Hannover, 18. Oktober 2018. Das Blut fließt reichlich im Schauspiel Hannover. Beim Schlussapplaus sehen sie ganz schön zerzaust aus, die drei Lady Macbeths (Lisa Nathalie Arnold, Johanna Bantzer, Sarah Franke), die drei Macbeths (Jakob Benkhofer, Philippe Goos, Daniel Nerlich) – und König Duncan (Henning Hartmann) ist auch nicht mehr ganz frisch. Das Kunstblut klebt an den Kostümen, den roten und weißen Kleidern, der schäbigen langen Unterwäsche. Es bröckelt ihnen von Gesicht und Händen. Nur der Saxophonist Bendik Giske in seinem Mittelding aus Reizwäsche und Anzug ist einigermaßen sauber geblieben.

Wie auch schon in seiner Edda halten sich Regisseur Thorleifur Örn Arnarsson und das Ensemble nicht lange mit Subtilitäten auf. Die Inszenierung beginnt bei geschlossenem Vorhang mit einem langen Saxophonton, länger eigentlich, als ein Mensch pusten kann, dann dröhnen Paukenklänge durch den Saal, als trommelte jemand auf leeren Ölfässern. Der Vorhang öffnet sich, das Ensemble haut auf einer sich drehenden Fläche auf die Pauken ein, bis die Stöcke brechen, und Giske hat scheinbar immer noch keine Luft geholt.

Schöner Trick, wenn man’s kann

Zirkuläre Atmung ist ein schöner Trick, wenn man's kann, und Giske kann es. Sein Saxophon ist einer der wiederkehrenden Momente von Arnarssons erstaunlich roh gehaltener Inszenierung. Hexen? Zeit fürs Saxophon. König Duncan feiert mit seinen Untergebenen oder wird ermordet? Zeit fürs Saxophon. Macbeth driftet immer tiefer in den Wahnsinn? Zeit fürs Saxophon. Giske steht am Rand der Bühne oder läuft mitten drüber, schichtet Töne und Effekte übereinander, bis das Instrument mal geisterhafte Akkorde produziert, mal Stimmungen, mal völlig Verfremdetes, Atonales.

macbeth 214 560 Katrin Ribbe uAuf die Plätze, fertig, Blut: Johanna Bantzer, Daniel Nerlich, Henning Hartmann, Philippe Goos, Jakob Benkhofer, Sarah Franke © Katrin Ribbe

Das wichtigste Bühnenelement jedoch ist ein rundes Stück des Bodens, das im ersten Teil der Inszenierung wie ein Karussell rotiert, im zweiten Teil an Drähten emporfährt und zwei Meter über der Bühne eine schwankende, immer steiler werdende Spielfläche abgibt, im dritten an der Unterseite eine spiegelnde, mit Bruchlinien versehene Oberfläche offenbart, unter der das Ensemble agiert und im Laufe der Inszenierung reichlich Kunstblut über sich schüttet.

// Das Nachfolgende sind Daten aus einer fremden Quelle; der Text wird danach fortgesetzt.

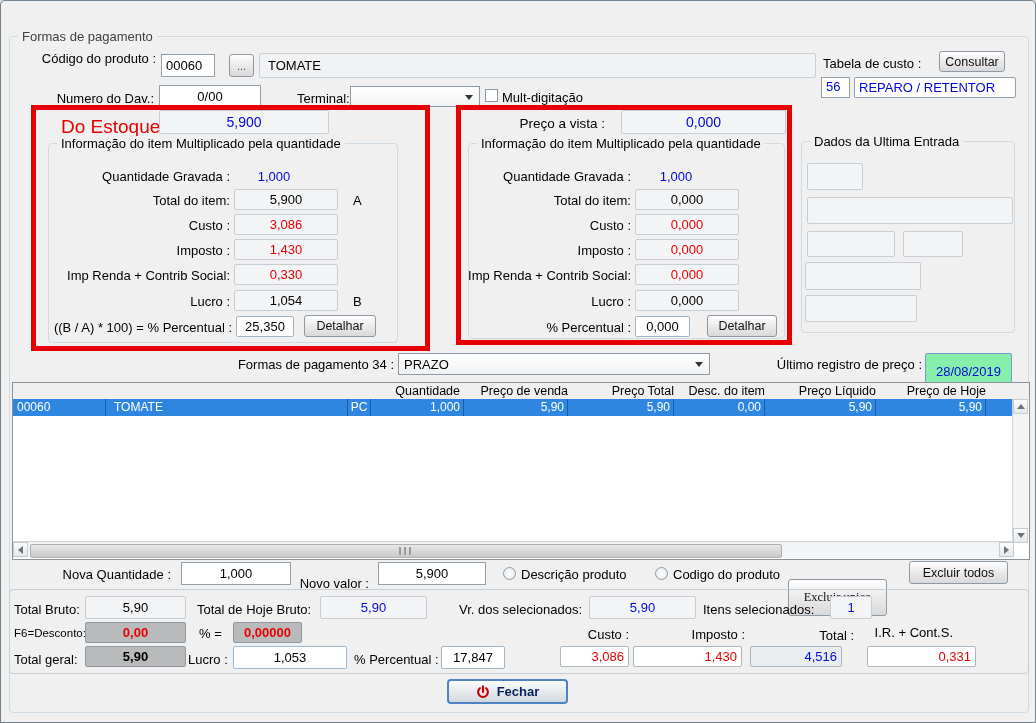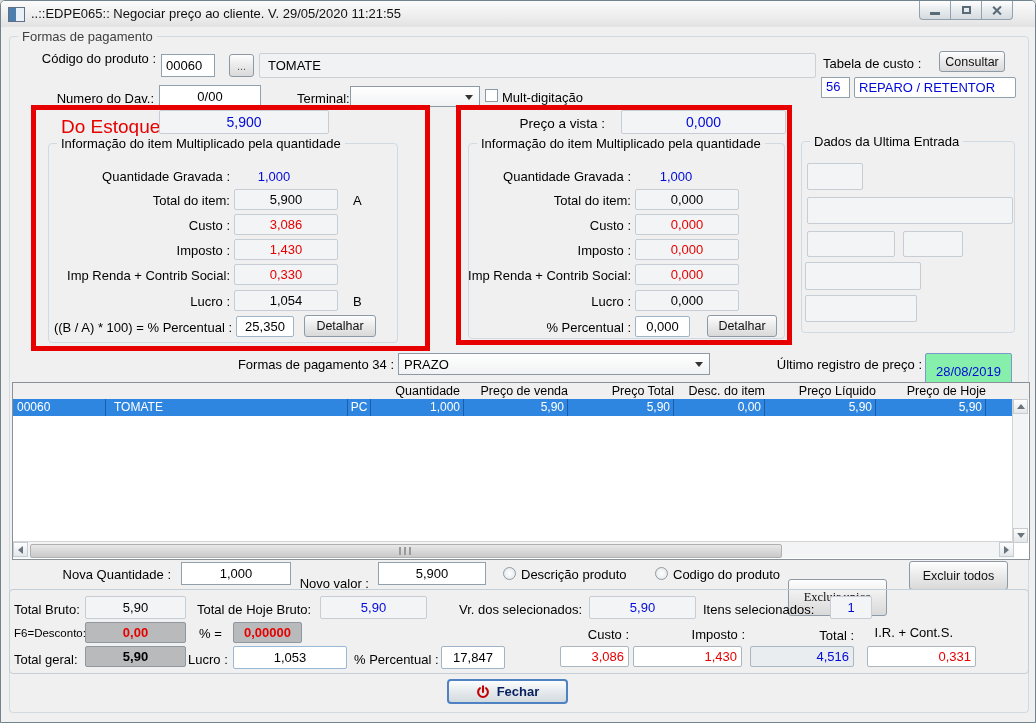--- a/index.html
+++ b/index.html
@@ -74,21 +74,6 @@
 
 <div class="window">
 
-  <div class="titlebar">
-    <div class="appicon"></div>
-    <span class="title">..::EDPE065:: Negociar preço ao cliente. V. 29/05/2020 11:21:55</span>
-    <div class="winbtns">
-      <div class="wbtn">
-          <span class="g-min"></span>
-        </div>
-      <div class="wbtn">
-          <span class="g-max"></span>
-        </div>
-      <div class="wbtn">
-          <span class="g-x"></span>
-        </div>
-    </div>
-  </div>
 
   <div class="client">
 

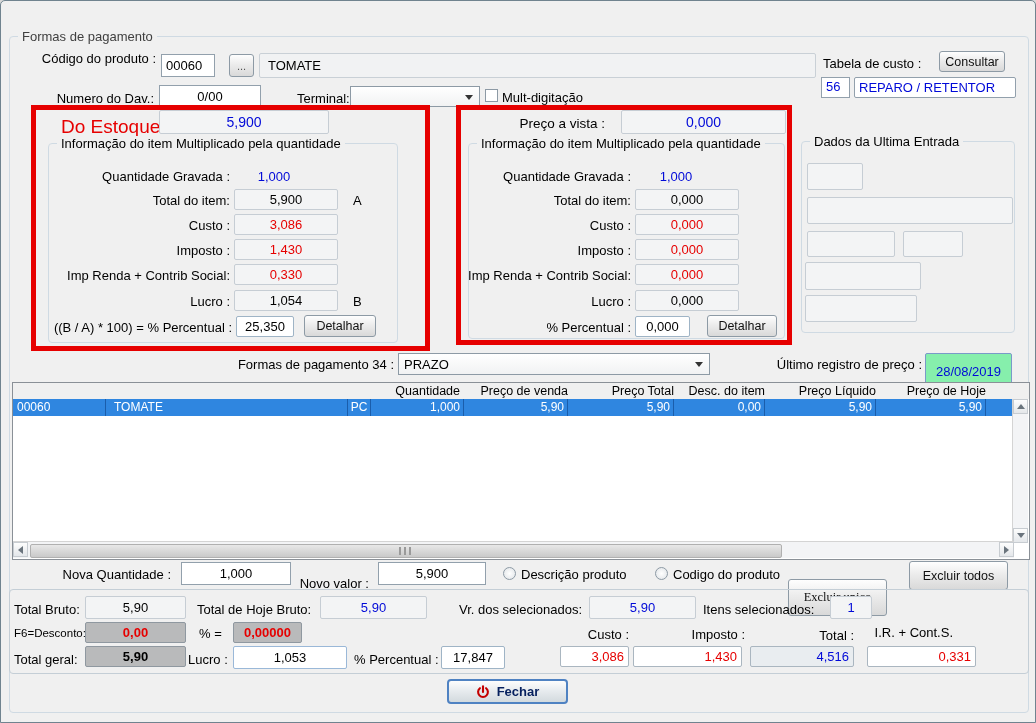--- a/index.html
+++ b/index.html
@@ -227,7 +227,7 @@
     <div class="radio" style="left:654px;top:540px;"></div>
     <span class="lbl" style="left:672px;top:540px;">Codigo do produto</span>
     <div class="btn" style="left:787px;top:552px;width:99px;height:37px;font-family:Liberation Serif, serif;">Excluir unico</div>
-    <div class="btn" style="left:908px;top:534px;width:99px;height:29px;">Excluir todos</div>
+    <div class="btn" style="left:908px;top:534px;width:99px;height:23px;">Excluir todos</div>
 
     <div class="gb" style="left:8px;top:562px;width:1020px;height:85px;border-color:#c4ced6;"></div>
 

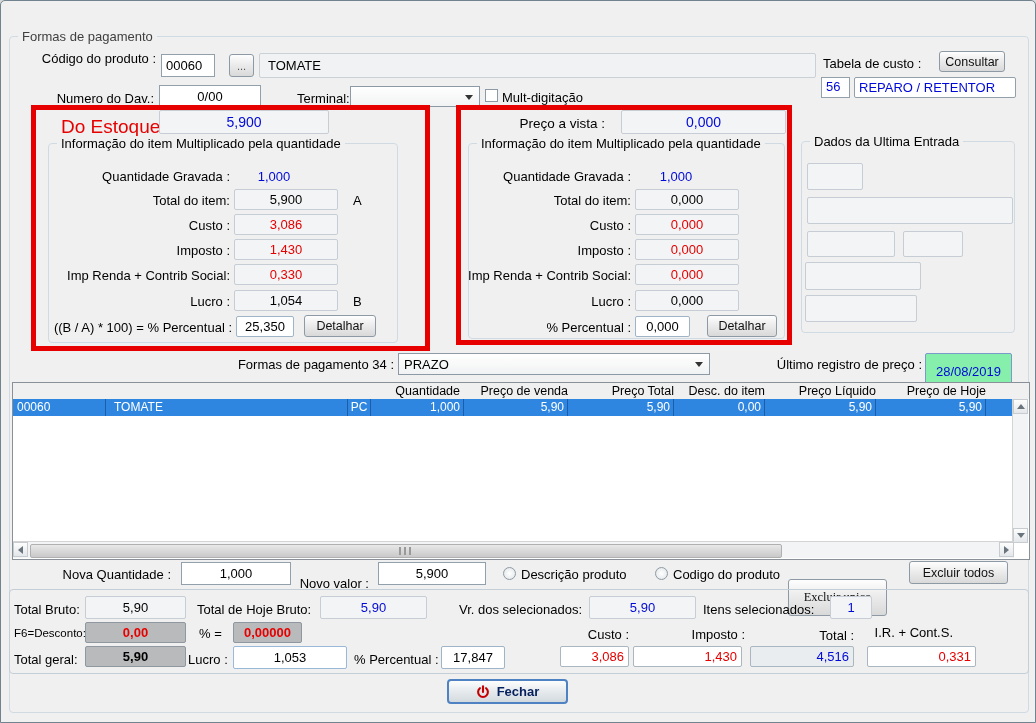--- a/index.html
+++ b/index.html
@@ -257,7 +257,7 @@
     <div class="fld" style="left:440px;top:619px;width:64px;height:23px;background:#fff;border-color:#9fb4c6;">17,847</div>
     <div class="fld red" style="left:559px;top:619px;width:69px;height:21px;background:#fff;border-color:#aab6c0;justify-content:flex-end;padding-right:4px;">3,086</div>
     <div class="fld red" style="left:632px;top:619px;width:109px;height:21px;background:#fff;border-color:#aab6c0;justify-content:flex-end;padding-right:4px;">1,430</div>
-    <div class="fld blue" style="left:749px;top:619px;width:104px;height:21px;background:#e9edf0;border-color:#aab6c0;justify-content:flex-end;padding-right:4px;">4,516</div>
+    <div class="fld blue" style="left:749px;top:619px;width:92px;height:21px;background:#e9edf0;border-color:#aab6c0;justify-content:flex-end;padding-right:4px;">4,516</div>
     <div class="fld red" style="left:866px;top:619px;width:109px;height:21px;background:#fff;border-color:#aab6c0;justify-content:flex-end;padding-right:4px;">0,331</div>
 
     <div class="fechar">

Der Rest sind schwarze Backsteinwände und Schweinwerfer: Während Macbeth die selbsterfüllende Prophezeiung der Hexen erhält, sich seinen Weg zur Macht mordet und sich in tyrannischem Wahnsinn an sie klammert, ist alles in Zwielicht getaucht. Auf der Bühne wird es selten hell, oft agiert das Ensemble – in manchmal wechselnden Rollen sind die Lady Macbeths auch als Hexen zu sehen, die Macbeths auch als Banquo und Macduff – nur als Schattenrisse. Verschattet sind sie immer. Das Dunkle wohnt in jedem, das Helle ist brüchig.

Ein Märchen, erzählt von einem Idioten

Die Symbolik der Bühne reflektiert Macbeths Entwicklung: Anfangs dreht sich das schottische Personalkarussell, wird zu schwankendem Untergrund und schließlich zur zerbrochenen Reflexion des Wahnsinns. Ebenso wird das Ensemble mit jedem Mord blutiger, wäscht die Hände in Schüsseln voller Kunstblut, trinkt es auf Festen und bei Mahlzeiten, beschmiert sich gegenseitig damit. Macbeth selbst wird mit einer blutigen Krone zum König gekrönt.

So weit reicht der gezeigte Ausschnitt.